== Segment start ==
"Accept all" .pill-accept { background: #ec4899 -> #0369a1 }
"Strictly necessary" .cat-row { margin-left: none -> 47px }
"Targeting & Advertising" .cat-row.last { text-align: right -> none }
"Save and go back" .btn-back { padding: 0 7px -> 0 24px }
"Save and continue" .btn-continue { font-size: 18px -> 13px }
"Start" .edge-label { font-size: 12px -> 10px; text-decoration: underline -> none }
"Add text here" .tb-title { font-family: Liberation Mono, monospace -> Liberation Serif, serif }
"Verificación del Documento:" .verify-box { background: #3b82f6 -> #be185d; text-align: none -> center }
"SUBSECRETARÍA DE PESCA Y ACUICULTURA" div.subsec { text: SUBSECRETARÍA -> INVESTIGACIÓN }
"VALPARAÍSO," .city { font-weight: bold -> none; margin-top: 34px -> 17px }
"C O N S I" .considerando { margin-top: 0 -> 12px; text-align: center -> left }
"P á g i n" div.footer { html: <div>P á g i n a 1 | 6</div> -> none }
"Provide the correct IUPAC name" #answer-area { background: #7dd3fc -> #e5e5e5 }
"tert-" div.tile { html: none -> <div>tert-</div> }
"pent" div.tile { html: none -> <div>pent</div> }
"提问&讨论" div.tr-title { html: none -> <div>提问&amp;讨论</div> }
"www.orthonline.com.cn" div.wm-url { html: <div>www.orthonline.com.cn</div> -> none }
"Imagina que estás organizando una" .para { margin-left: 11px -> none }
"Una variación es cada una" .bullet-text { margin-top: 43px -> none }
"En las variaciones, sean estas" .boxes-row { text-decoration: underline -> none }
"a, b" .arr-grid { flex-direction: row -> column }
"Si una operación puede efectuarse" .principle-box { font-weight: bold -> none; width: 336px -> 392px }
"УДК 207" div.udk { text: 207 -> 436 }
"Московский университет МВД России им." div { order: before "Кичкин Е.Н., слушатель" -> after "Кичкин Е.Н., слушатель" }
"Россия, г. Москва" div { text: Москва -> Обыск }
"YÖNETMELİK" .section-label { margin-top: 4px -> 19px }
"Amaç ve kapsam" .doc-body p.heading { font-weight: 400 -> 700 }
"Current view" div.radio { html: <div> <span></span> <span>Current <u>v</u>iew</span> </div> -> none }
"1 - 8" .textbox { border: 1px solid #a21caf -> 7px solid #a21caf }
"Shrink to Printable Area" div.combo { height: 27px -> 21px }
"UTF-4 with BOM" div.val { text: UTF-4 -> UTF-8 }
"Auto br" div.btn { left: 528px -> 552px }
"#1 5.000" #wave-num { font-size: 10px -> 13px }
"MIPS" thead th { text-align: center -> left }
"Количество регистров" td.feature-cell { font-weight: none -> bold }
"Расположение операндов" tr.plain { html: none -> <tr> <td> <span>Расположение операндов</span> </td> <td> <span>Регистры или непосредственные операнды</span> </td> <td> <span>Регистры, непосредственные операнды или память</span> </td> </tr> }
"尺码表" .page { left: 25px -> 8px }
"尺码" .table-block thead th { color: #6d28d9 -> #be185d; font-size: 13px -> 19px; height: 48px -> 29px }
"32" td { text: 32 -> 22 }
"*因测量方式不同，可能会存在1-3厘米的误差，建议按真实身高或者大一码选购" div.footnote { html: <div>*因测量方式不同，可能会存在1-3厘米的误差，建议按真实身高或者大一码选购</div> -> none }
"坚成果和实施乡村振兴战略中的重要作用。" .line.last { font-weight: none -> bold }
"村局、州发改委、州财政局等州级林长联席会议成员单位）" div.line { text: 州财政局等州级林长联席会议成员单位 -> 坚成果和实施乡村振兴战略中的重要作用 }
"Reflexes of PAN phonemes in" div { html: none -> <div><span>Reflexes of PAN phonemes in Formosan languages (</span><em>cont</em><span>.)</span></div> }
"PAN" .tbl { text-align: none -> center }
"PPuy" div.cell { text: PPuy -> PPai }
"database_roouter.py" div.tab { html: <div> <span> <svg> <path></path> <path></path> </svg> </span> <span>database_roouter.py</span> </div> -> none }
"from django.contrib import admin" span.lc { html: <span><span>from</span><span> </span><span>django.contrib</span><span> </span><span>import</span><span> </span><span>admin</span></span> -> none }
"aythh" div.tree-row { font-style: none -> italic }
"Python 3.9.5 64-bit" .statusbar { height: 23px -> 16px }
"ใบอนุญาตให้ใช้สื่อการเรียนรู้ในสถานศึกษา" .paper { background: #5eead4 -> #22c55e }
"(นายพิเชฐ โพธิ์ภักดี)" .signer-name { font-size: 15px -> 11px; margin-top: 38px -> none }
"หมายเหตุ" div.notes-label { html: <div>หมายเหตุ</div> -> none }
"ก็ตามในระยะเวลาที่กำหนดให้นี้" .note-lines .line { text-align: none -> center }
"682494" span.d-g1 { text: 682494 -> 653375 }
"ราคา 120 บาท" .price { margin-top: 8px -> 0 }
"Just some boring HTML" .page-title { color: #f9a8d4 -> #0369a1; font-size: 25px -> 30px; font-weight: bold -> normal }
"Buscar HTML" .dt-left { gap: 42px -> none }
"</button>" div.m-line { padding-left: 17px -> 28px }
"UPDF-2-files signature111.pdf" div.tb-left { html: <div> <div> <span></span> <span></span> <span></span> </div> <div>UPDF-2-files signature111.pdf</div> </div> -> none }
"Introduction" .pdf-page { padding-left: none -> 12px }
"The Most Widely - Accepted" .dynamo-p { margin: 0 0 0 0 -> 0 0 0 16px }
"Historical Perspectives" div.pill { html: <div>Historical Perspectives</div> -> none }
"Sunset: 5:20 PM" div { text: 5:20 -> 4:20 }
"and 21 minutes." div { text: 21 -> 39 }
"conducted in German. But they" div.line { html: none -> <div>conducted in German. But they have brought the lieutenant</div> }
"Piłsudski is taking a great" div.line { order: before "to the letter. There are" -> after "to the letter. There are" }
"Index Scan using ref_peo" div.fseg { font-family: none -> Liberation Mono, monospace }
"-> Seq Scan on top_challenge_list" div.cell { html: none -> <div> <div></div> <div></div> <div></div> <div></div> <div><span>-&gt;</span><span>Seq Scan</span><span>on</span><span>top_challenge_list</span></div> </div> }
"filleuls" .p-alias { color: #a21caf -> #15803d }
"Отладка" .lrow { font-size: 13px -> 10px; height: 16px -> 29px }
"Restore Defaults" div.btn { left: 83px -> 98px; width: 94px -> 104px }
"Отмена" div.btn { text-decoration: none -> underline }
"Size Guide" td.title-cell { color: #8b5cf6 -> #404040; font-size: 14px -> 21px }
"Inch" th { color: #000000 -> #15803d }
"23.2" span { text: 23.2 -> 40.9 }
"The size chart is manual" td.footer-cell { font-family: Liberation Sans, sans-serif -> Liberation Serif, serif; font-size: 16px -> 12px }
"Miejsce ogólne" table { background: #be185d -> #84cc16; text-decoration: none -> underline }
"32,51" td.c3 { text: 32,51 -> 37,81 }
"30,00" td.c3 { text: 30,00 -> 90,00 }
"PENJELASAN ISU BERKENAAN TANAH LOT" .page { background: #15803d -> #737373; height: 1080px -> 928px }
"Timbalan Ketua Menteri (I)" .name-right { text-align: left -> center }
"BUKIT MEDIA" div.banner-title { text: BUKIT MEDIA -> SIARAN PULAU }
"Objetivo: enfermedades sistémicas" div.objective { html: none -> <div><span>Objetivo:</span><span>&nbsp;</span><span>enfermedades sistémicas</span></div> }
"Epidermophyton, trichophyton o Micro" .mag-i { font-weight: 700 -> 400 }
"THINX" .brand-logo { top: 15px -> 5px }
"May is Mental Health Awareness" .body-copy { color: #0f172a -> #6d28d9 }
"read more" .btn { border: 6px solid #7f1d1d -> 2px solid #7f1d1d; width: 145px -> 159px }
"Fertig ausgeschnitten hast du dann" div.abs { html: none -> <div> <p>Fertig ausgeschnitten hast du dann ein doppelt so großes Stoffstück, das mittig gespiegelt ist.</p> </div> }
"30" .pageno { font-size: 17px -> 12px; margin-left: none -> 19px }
== Segment end ==
- What you need to do: Report every line of the preceding listing where the string "border" occurs.

- Answer section:
"1 - 8" .textbox { border: 1px solid #a21caf -> 7px solid #a21caf }
"read more" .btn { border: 6px solid #7f1d1d -> 2px solid #7f1d1d; width: 145px -> 159px }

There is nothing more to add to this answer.